CIT 590 Assignment 8: Clarifications to Library assignment
Spring 2010, David Matuszek

Reading from a file

To read in lines from a file, use The comments in the code will tell you how to use this class.

Each line you read in will be in the format title :: author. You can declare an array, say, String[] bookInfo, and then use the command

        bookInfo = line.trim().split(" :: ");

to put the title into bookInfo[0] and the author into bookInfo[1].

Reading user input

To read in lines from the user (that is, the keyboard), use a Scanner object.

When you read in a request from the user, consisting of one or more words, you can use split(" ") to get a String array of those words.

Numbering lists of books

Computer scientists start numbering from zero, but librarians don't. Make your search, checkIn, and checkOut methods more librarian-friendly by numbering your printed lists starting from one. Use computer numbering internally, as always; just add 1 when you print out a numbered item, and subtract one when you read in the number of an item.

My unit tests (which you want to pass!) will use numbers starting from 1 as parameters to checkIn and checkOut. The number 1 will refer to the zero-th element in the ArrayList of books.

When you print a numbered list, the numbers shouldn't change until you print the next list of that kind. For example, if you do a search that returns books and numbers them 1 through 5, then checking out book #1 should not renumber the other books: Book #5 shouldn't suddenly become book #4. There are two such lists, and they should be separate, so you can interleave operations: Serving a patron gives a numbered list of the books that patron might check in, and searching gives a list of books the patron might check out.

Handling errors

I described a number of "errors," but forgot to tell you what to do when an error occurs.

Any time the librarian enters a command that cannot be completed, throw a RuntimeException with a message describing the nature of the error. Here's a simple little method you can put in the Library class, and call it when you need it.

    void error(String message) {
        throw new RuntimeException(message);

Now in your start method, you use it something like this:

    void start() {
        // Read in a command from the user
        while (the command isn't "quit") {
            try {
                // Figure out what the command is,
                //   and call the appropriate method
            catch (RuntimeException e) {
            // Read in the next command from the user

My unit tests will check that you throw a RuntimeException for each error that I can think of.

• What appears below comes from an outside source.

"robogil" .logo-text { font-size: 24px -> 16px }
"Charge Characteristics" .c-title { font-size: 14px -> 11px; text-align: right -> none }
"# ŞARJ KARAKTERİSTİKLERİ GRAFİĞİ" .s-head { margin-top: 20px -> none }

Understanding JUnit output

When you run JUnit tests, you will get output similar to this:

failed test

Double-clicking on testGetTitle on the left will bring you to the exact line at which the error was detected.

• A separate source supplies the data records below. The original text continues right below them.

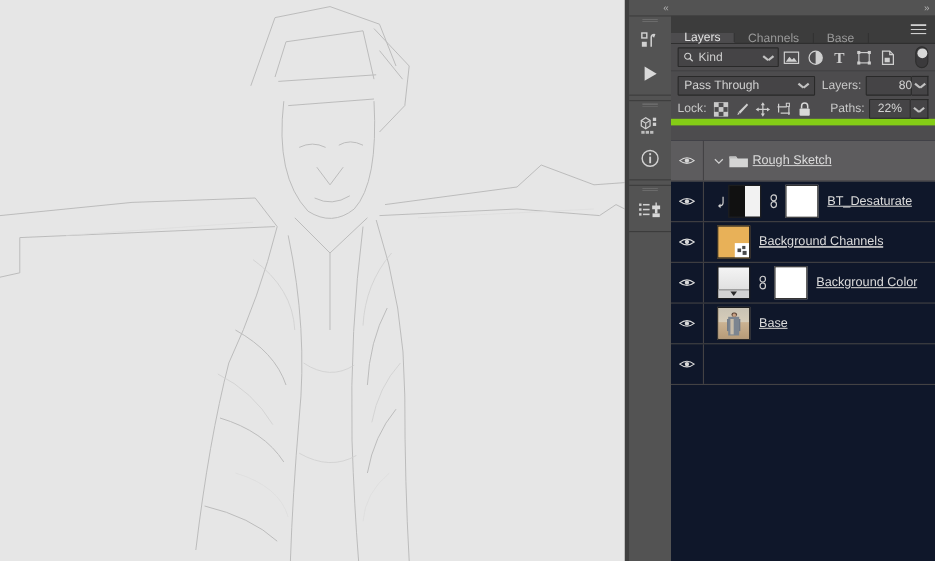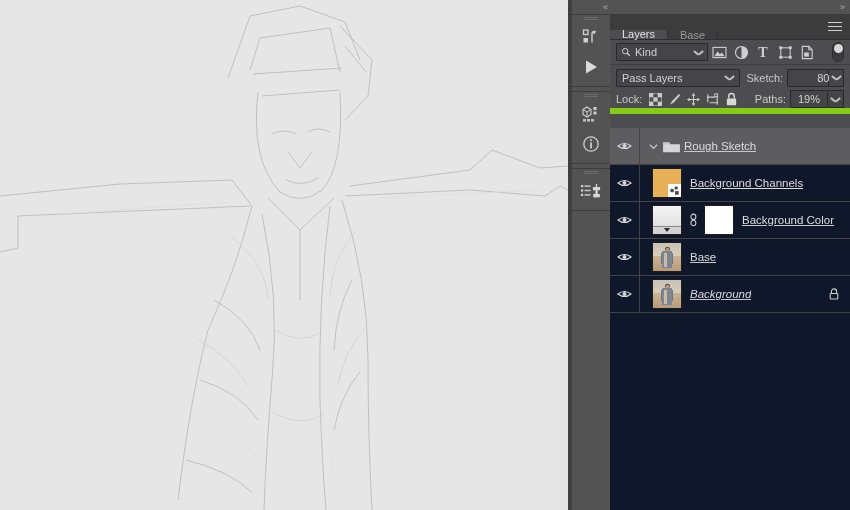"Channels" div.tab { html: none -> <div>Channels</div> }
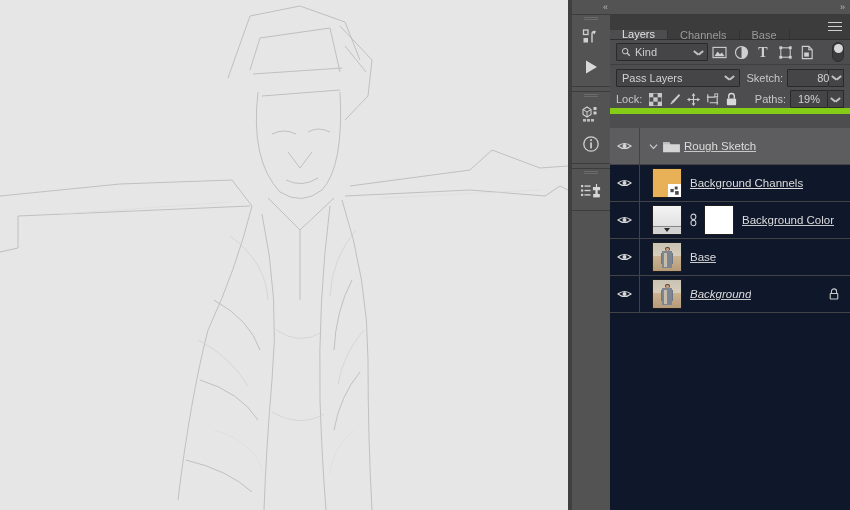"Pass Layers" span.v { text: Layers -> Through }
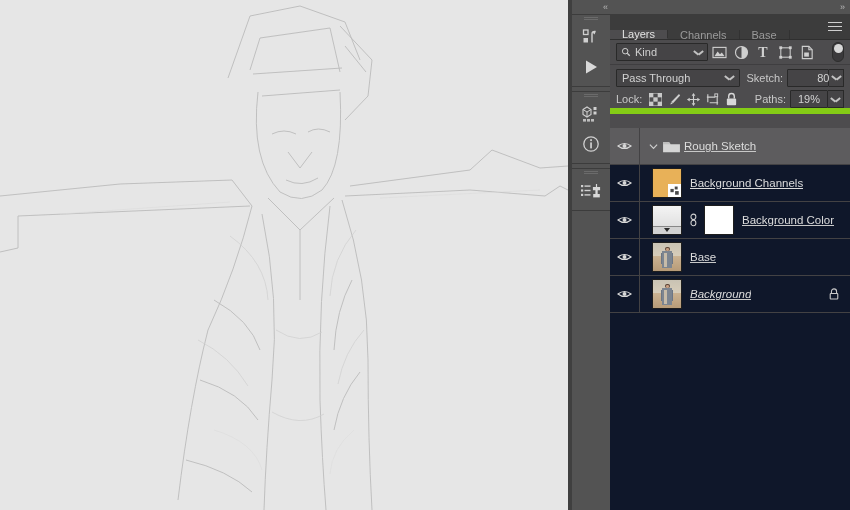"Sketch:" span.lbl { text: Sketch -> Layers }
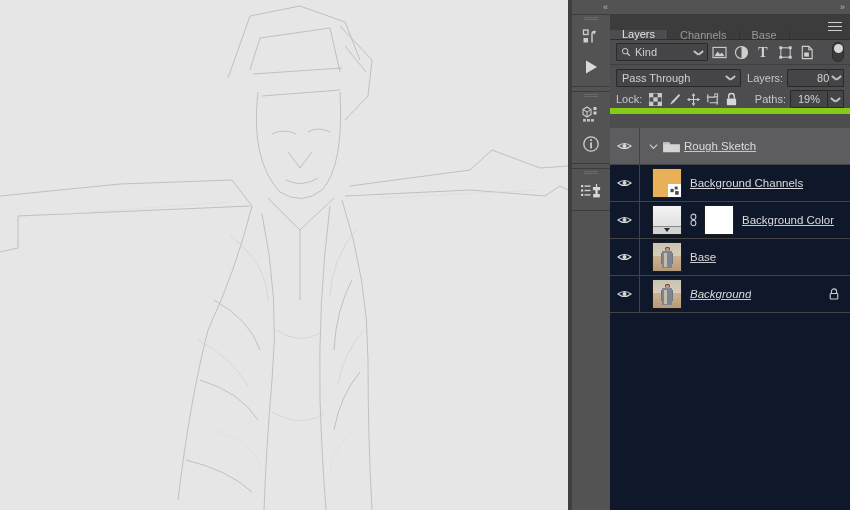"19%" div.field { text: 19% -> 22% }
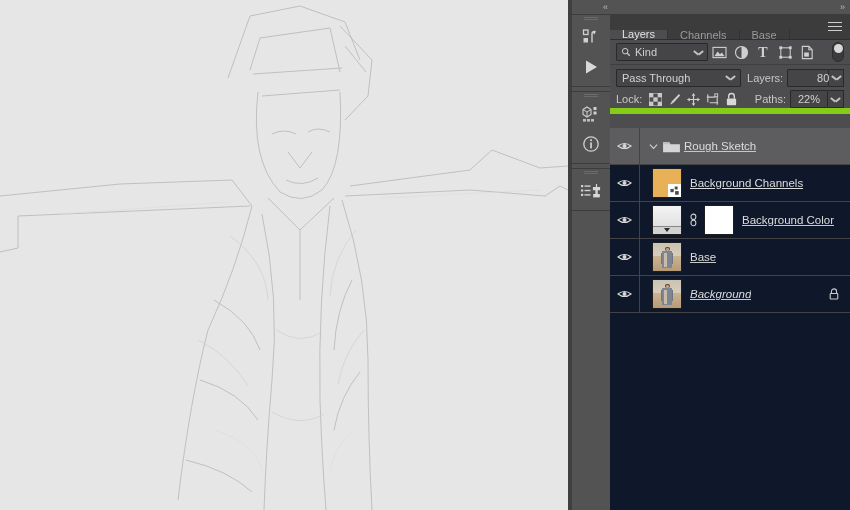"BT_Desaturate" div.layer-row { html: none -> <div> <div> <svg> <path></path> <circle></circle> </svg> </div> <div> <div> <svg> <path></path> <path></path> </svg> </div> <div></div> <div> <svg> <rect></rect> <rect></rect> </svg> </div> <div></div> <span>BT_Desaturate</span> </div> </div> }
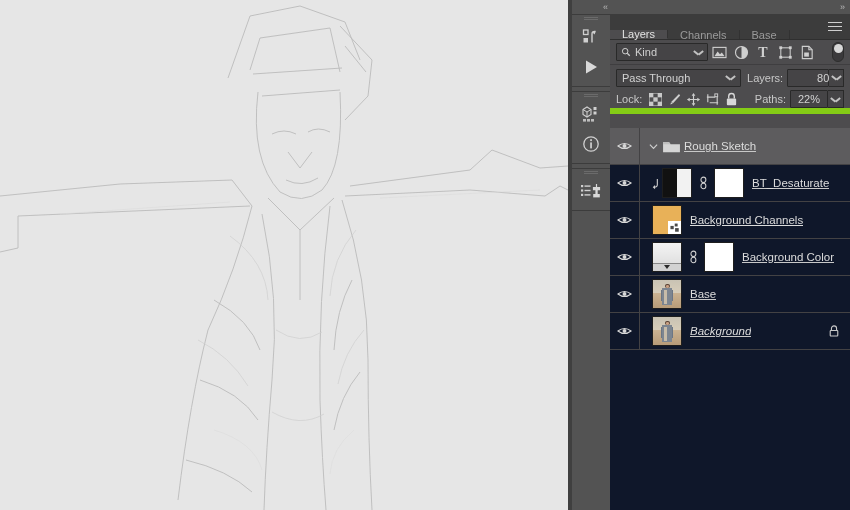"Background" div.row-body { html: <div> <div> <span></span> <span></span> <span></span> <span></span> <span></span> <span></span> <span></span> <span></span> </div> <span>Background</span> <span> <svg> <path></path> <rect></rect> </svg> </span> </div> -> none }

On the right are a bunch of lines that are also double-clickable, but most of them begin with at org.junit.Assert, which is not your code--it's part of the JUnit framework. You can look at this code, but you probably won't find it very helpful. Look further down, and you will find something you recognize (in this example, at library.BookTest.getTitle). Here it's not particularly useful, but error messages in general have this kind of trace, and you should look through them for something you recognize.

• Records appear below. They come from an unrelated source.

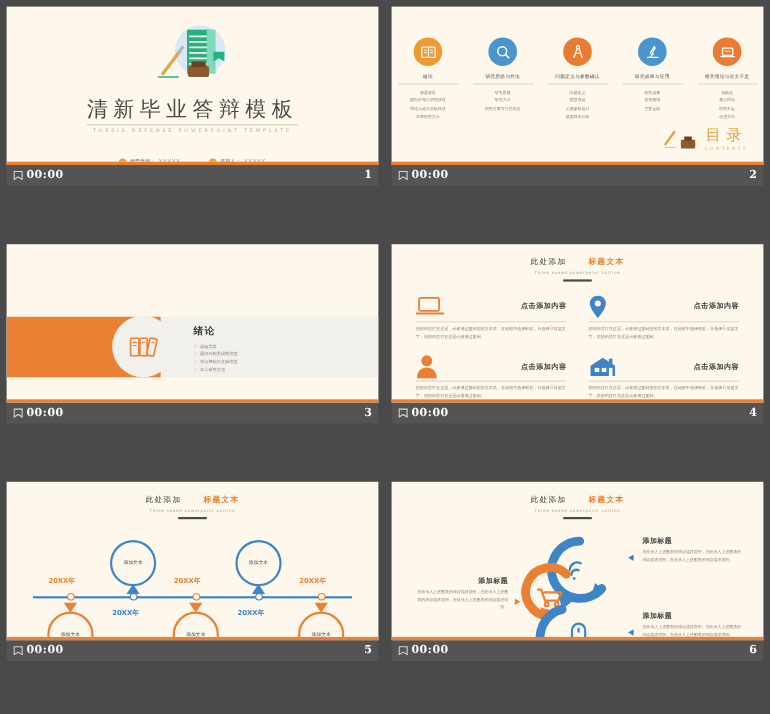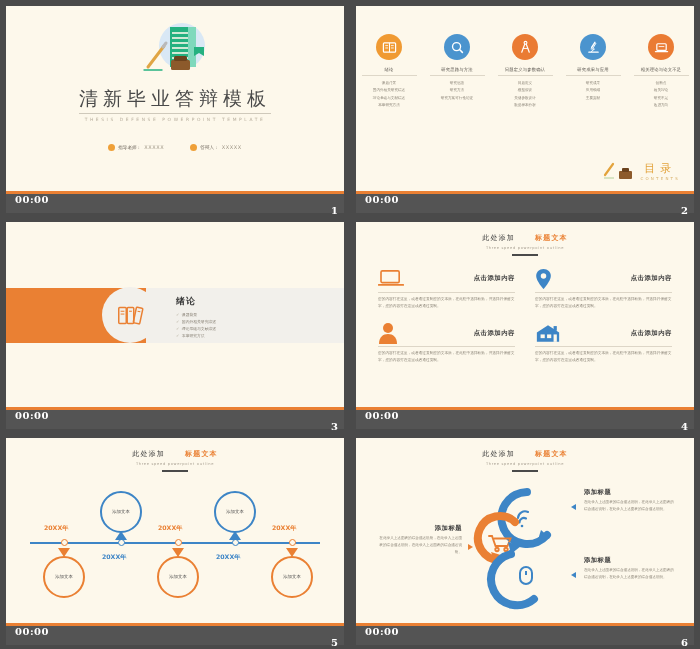"清新毕业答辩模板" .card { height: 188px -> 144px }
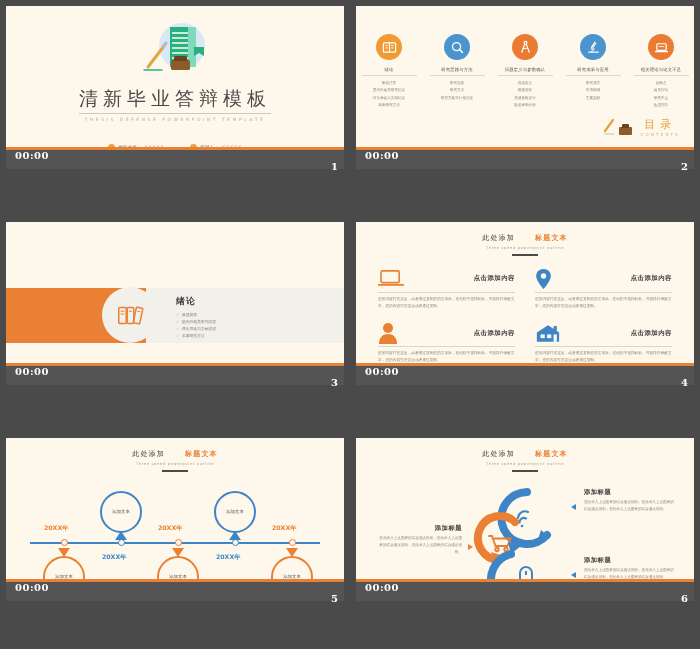"目录" .s2-cn { font-size: 11px -> 14px }
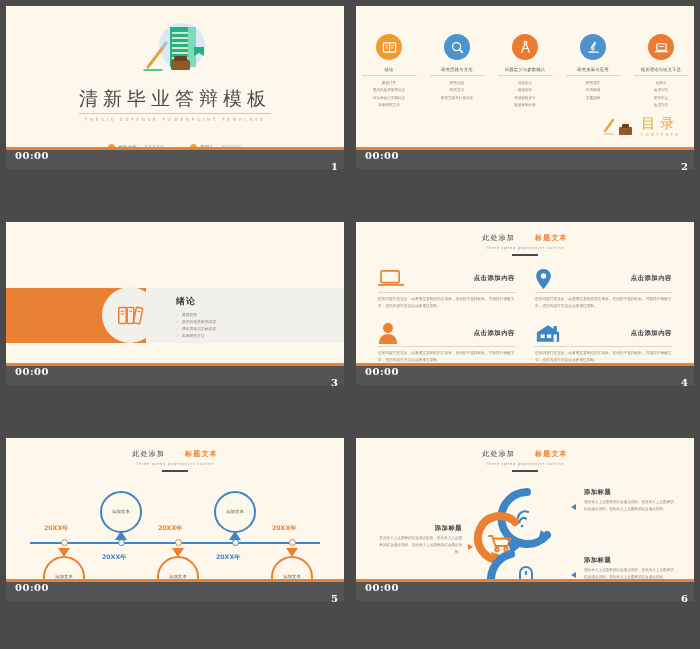"00:00" .footer { align-items: none -> center; flex-direction: column -> none }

By the way, a failure is when one of your tests doesn't pass. An error is when something unexpected (not what you're testing) went wrong , for example, you got a NullPointerException.

What to print when

Each method called by the librarian should print something (if okToPrint is true).

Tell us how to use your program

Sure, we know what your method names and parameters are supposed to be, and we can run the unit tests. But when we run your program, what do we type in? My program expects commands like
          serve Dave Matuszek
          search The Wind in the Willows

but what does your program expect?

Please have the program, when it first starts up, print out instructions on how to use it. It doesn't have to be anything complicated--we already know what the commands do, we just don't know what syntax to expect.